“Medium-term, we will certainly be able to get by with fewer staff – primarily, as we continue to automate business,” Gottstein said in the interview, published on Saturday. “Many processes can still be streamlined. That is one of my priorities. But we also want to grow, especially in our business with very wealthy clients and in our Asian business.”
Gottstein, the former head of Credit Suisse’s Swiss business, who became CEO in February, does not expect Credit Suisse to post a loss this year, even as he expects higher credit losses for the bank’s Swiss and international business in the next six to 12 months on global fallout of the coronavirus pandemic than the bank has seen over the past five years.

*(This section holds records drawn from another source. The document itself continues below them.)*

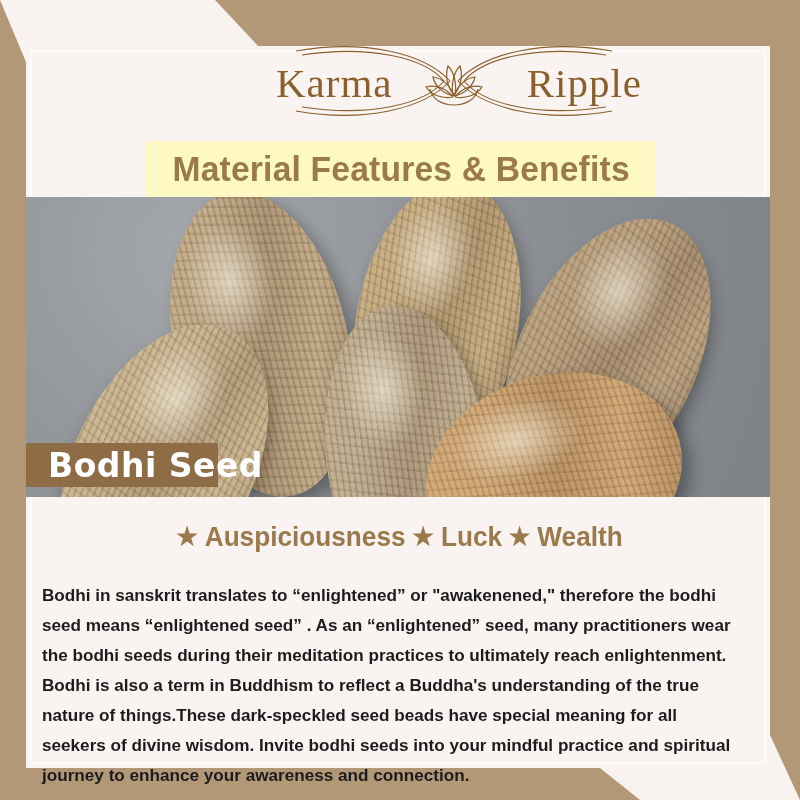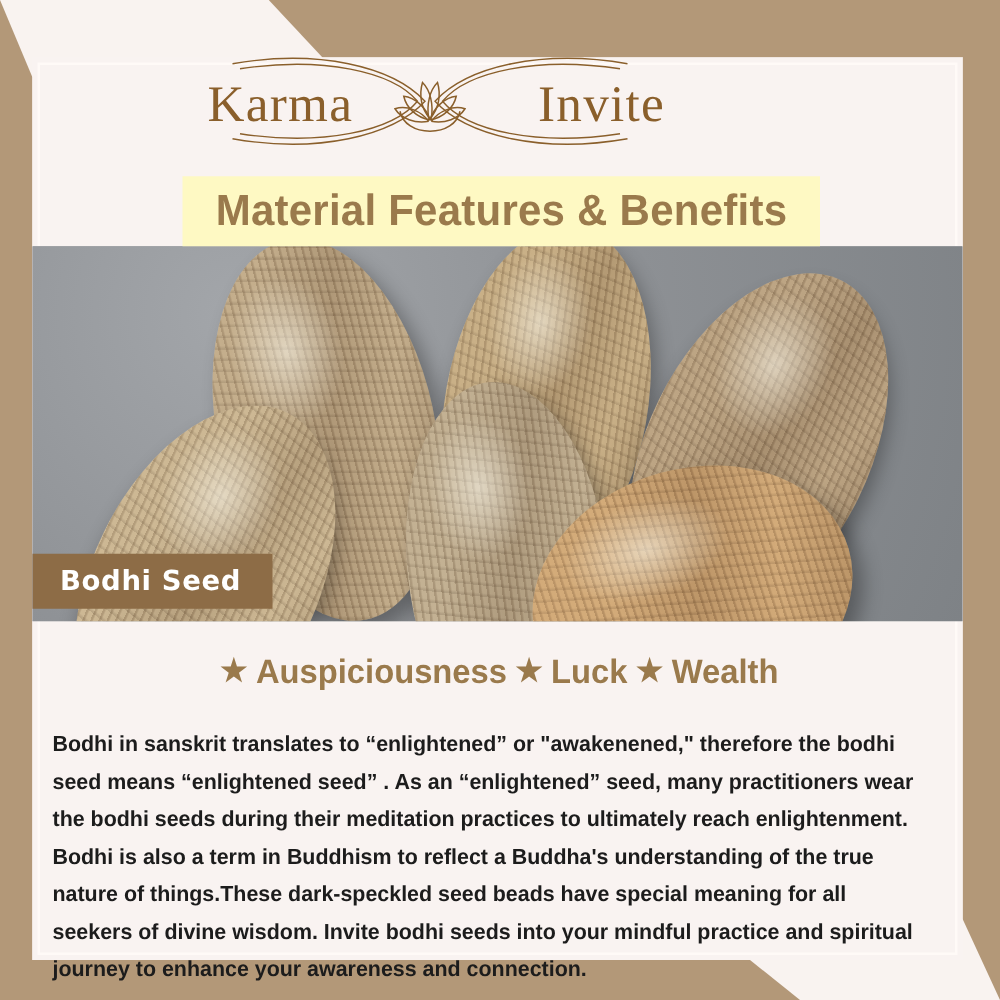--- a/index.html
+++ b/index.html
@@ -74,11 +74,11 @@
   
   .logo-wrap {
     position: absolute;
-    left: 12px; top: 30px;
+    left: 0; top: 30px;
     width: 664px; height: 105px;
     display: flex;
     align-items: center;
-    justify-content: center;
+    justify-content: flex-end;
     z-index: 5;
   }
   .logo-svg-holder {

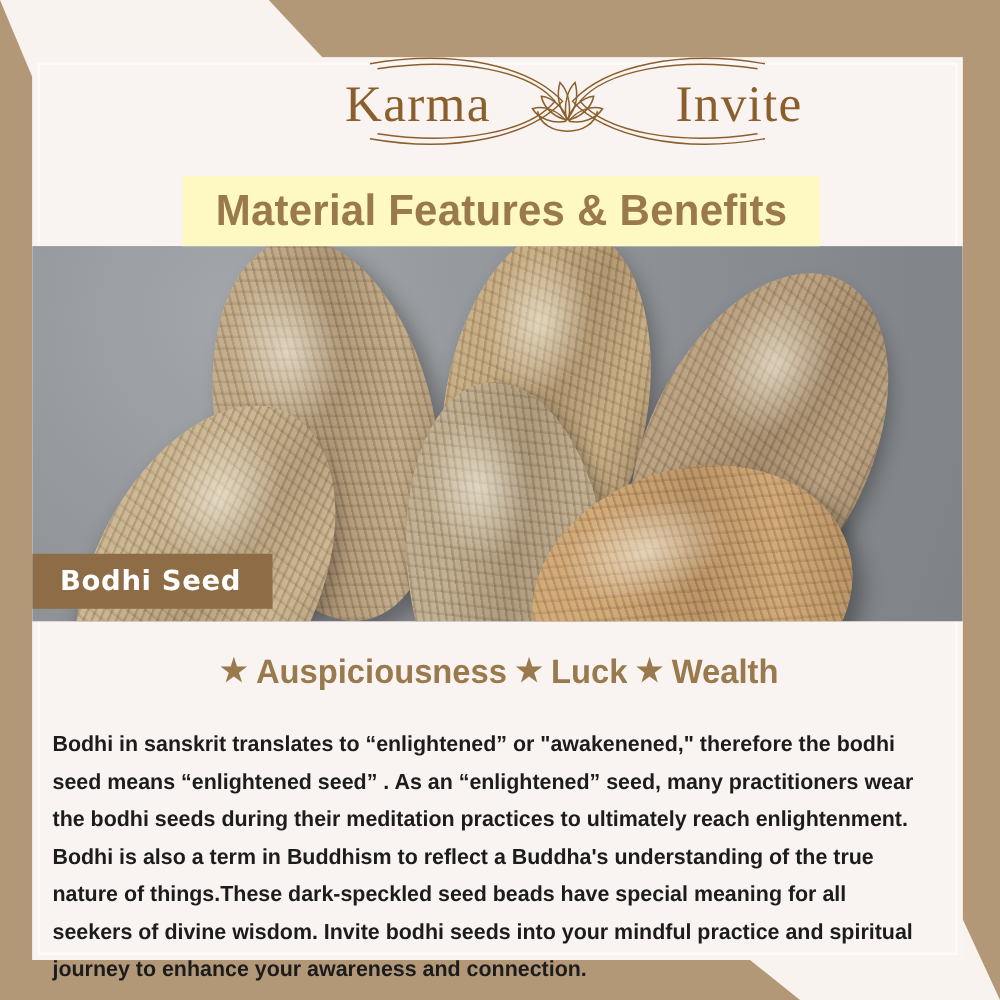--- a/index.html
+++ b/index.html
@@ -265,7 +265,7 @@
         </g>
       </svg>
       <span class="logo-word left">Karma</span>
-      <span class="logo-word right">Invite</span>
+      <span class="logo-word right">Ripple</span>
     </div>
   </div>
 

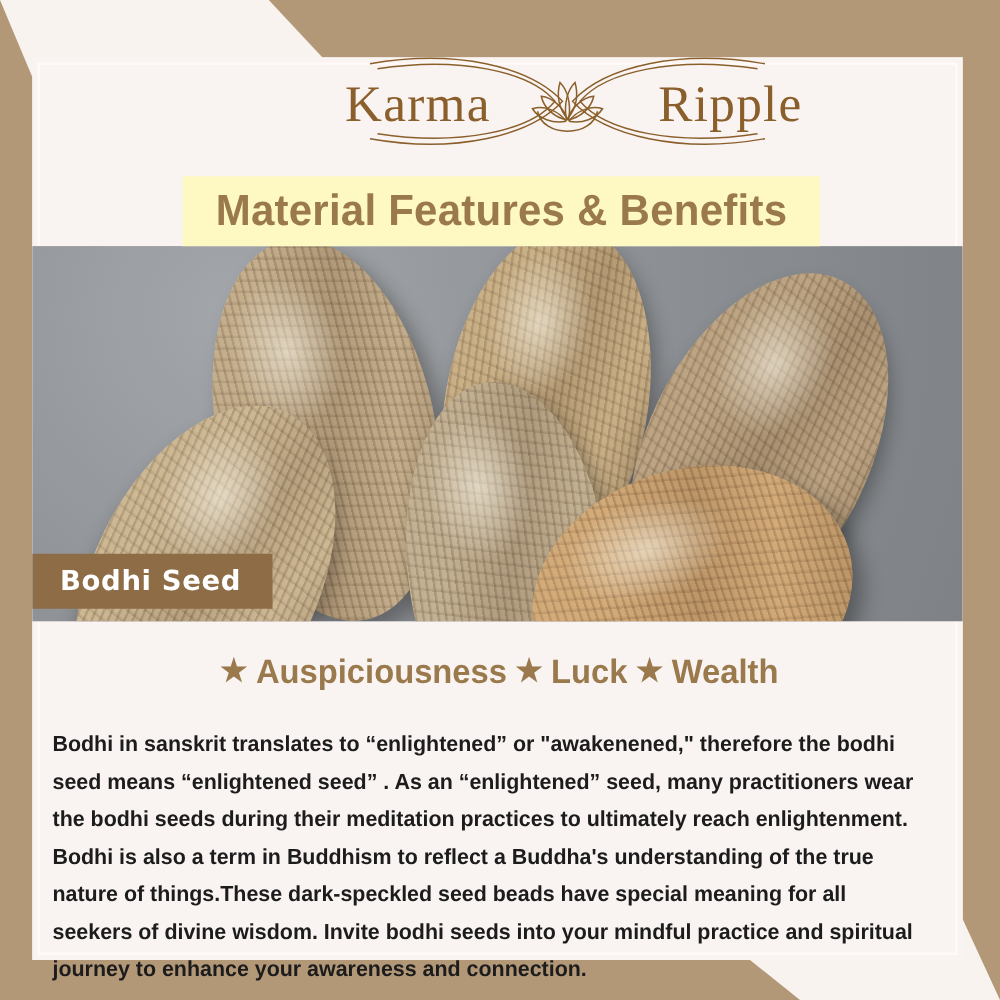--- a/index.html
+++ b/index.html
@@ -188,7 +188,7 @@
   .seed-tag-text {
     font-family: "DejaVu Sans", "Liberation Sans", sans-serif;
     font-weight: bold;
-    font-size: 22px;
+    font-size: 33px;
     color: #ffffff;
     margin-left: 22px;
     letter-spacing: 0.5px;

“I’m convinced we will absorb (these losses) and are correctly positioned from a strategic standpoint,” he said, noting the bank’s return on tangible equity in the first quarter had exceeded its full-year target.
Gottstein expects employees to spend 10%-20% of their time working from home in the future, he told the newspaper, leading to savings on office space.
The bank will also benefit from a reduction in travel, as video conferencing takes off, he said, and in the future will operate fewer branches, as online banking receives a lasting boost following coronavirus lockdowns.
“As universal banks, we can learn a great deal from (digital providers such as Revolut and N26), especially when it comes to offering customers services via digital channels in the simplest, quickest and most convenient way possible,” Gottstein said. “In the coming months, we will respond to these new competitors with various offerings.”
Under Gottstein’s predecessor, Tidjane Thiam, Switzerland’s second-biggest bank had repositioned itself to focus on wealth management while whittling down its investment bank.
Gottstein now sees “optimisation potential” within Credit Suisse’s investment banking and capital markets division, which has posted consecutive losses over recent quarters, but maintained the necessity of keeping the business.